## [Instructions to follow]
Where a line in the material below has the string "padding", please report it.

## [Excerpted data]

◇ ◇ ◇ ◇

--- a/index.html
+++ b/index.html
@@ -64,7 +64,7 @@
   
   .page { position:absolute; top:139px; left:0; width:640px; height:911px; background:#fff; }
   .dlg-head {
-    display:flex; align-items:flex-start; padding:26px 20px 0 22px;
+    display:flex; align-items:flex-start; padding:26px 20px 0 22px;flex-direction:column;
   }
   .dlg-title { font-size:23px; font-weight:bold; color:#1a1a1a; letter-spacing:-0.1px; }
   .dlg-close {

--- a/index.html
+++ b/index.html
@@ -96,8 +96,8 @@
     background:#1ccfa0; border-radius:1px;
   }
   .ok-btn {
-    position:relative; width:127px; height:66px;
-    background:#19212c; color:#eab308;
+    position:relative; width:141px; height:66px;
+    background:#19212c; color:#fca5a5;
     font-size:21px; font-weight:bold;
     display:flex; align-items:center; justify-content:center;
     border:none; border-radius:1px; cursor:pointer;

◇ ◇ ◇ ◇

## [Reply]
-    display:flex; align-items:flex-start; padding:26px 20px 0 22px;
+    display:flex; align-items:flex-start; padding:26px 20px 0 22px;flex-direction:column;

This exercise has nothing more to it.